**TASK DESCRIPTION:**
Only the lines below from the one containing "color: #14532d ->" through the one containing "font-family: none ->" belong in the answer, set down exactly, with the pictures left out.

**DATA SUPPLIED:**
• • •

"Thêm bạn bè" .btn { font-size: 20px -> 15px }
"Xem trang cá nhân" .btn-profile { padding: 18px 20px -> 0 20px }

• • •

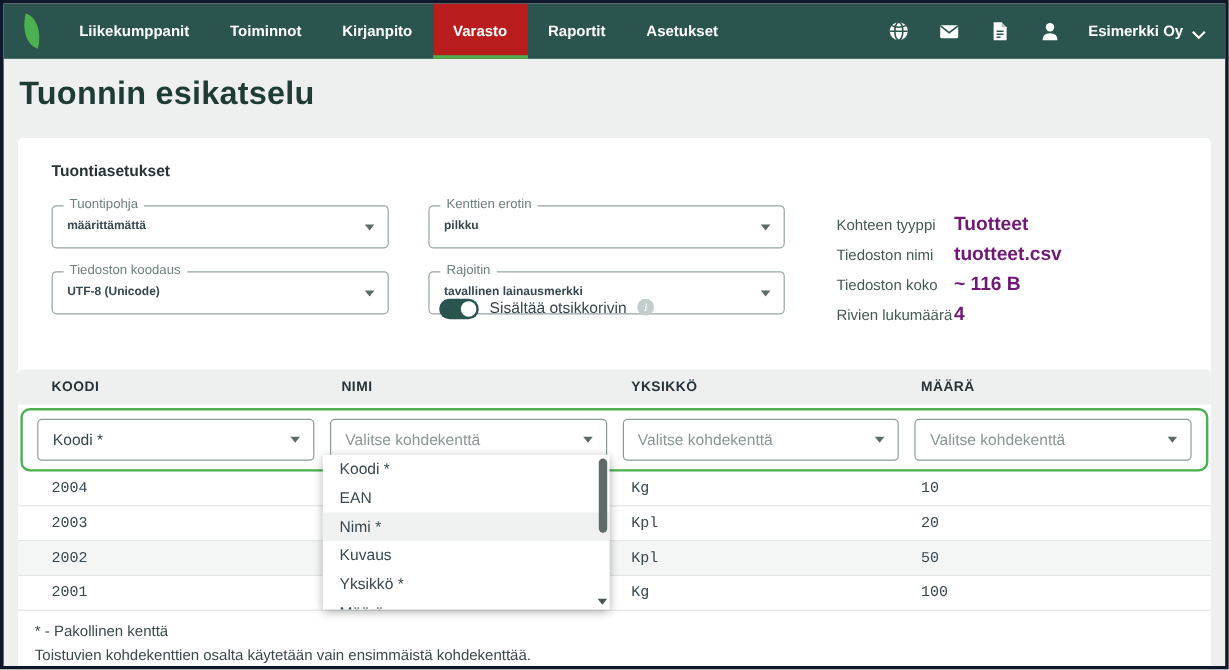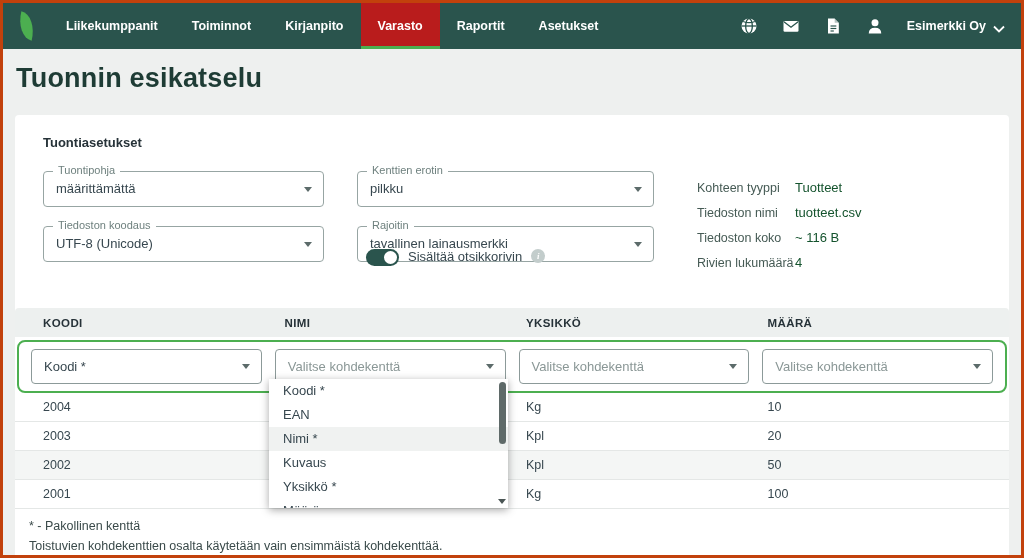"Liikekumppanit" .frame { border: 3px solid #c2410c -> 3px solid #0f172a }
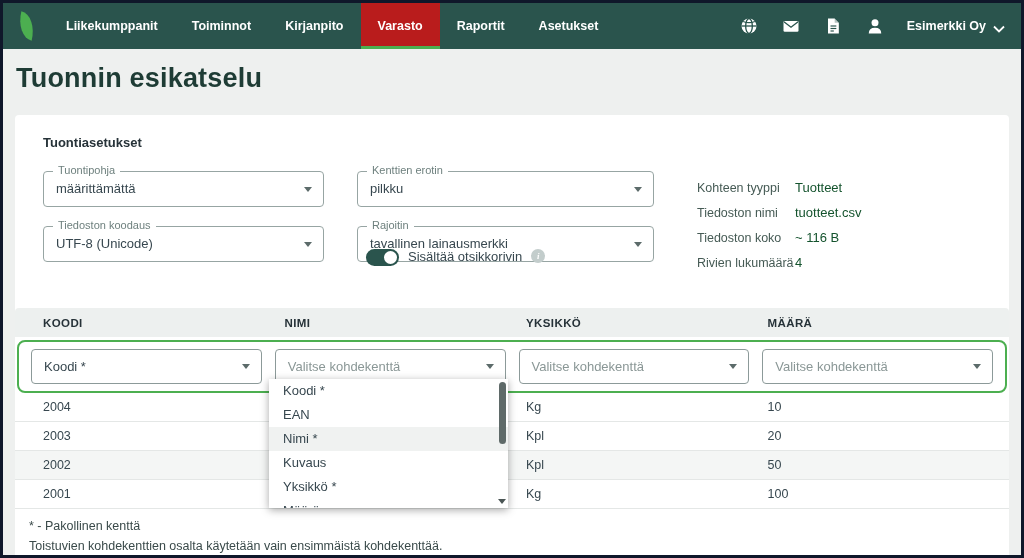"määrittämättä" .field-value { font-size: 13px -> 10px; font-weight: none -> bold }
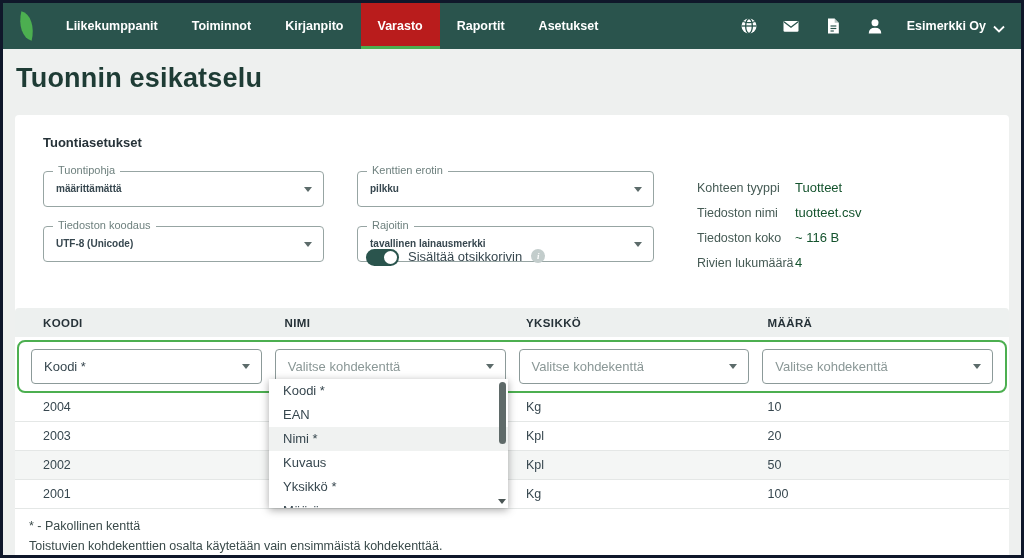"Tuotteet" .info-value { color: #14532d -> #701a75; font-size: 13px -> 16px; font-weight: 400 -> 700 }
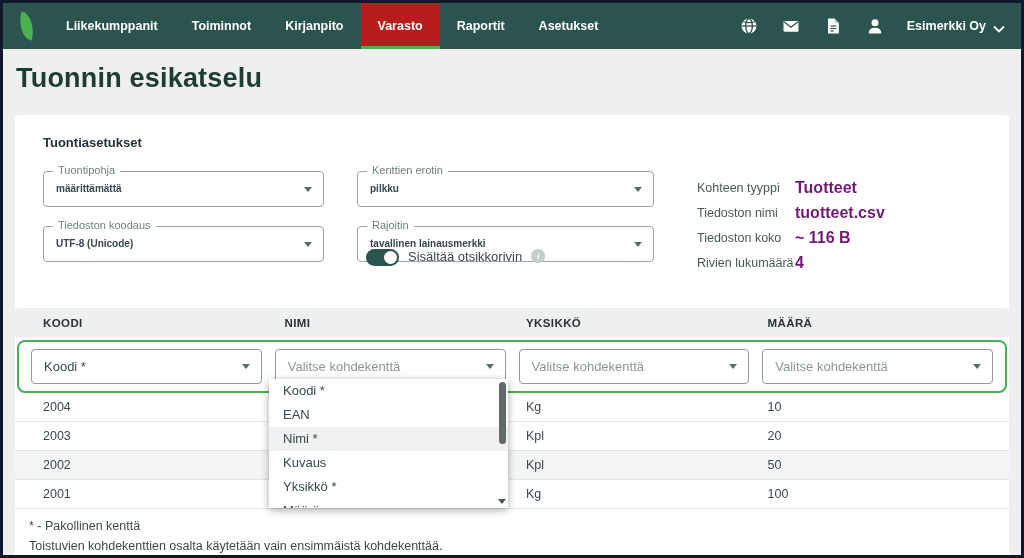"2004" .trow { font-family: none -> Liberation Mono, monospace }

• • •

**ANSWER SECTION:**
"Tuotteet" .info-value { color: #14532d -> #701a75; font-size: 13px -> 16px; font-weight: 400 -> 700 }
"2004" .trow { font-family: none -> Liberation Mono, monospace }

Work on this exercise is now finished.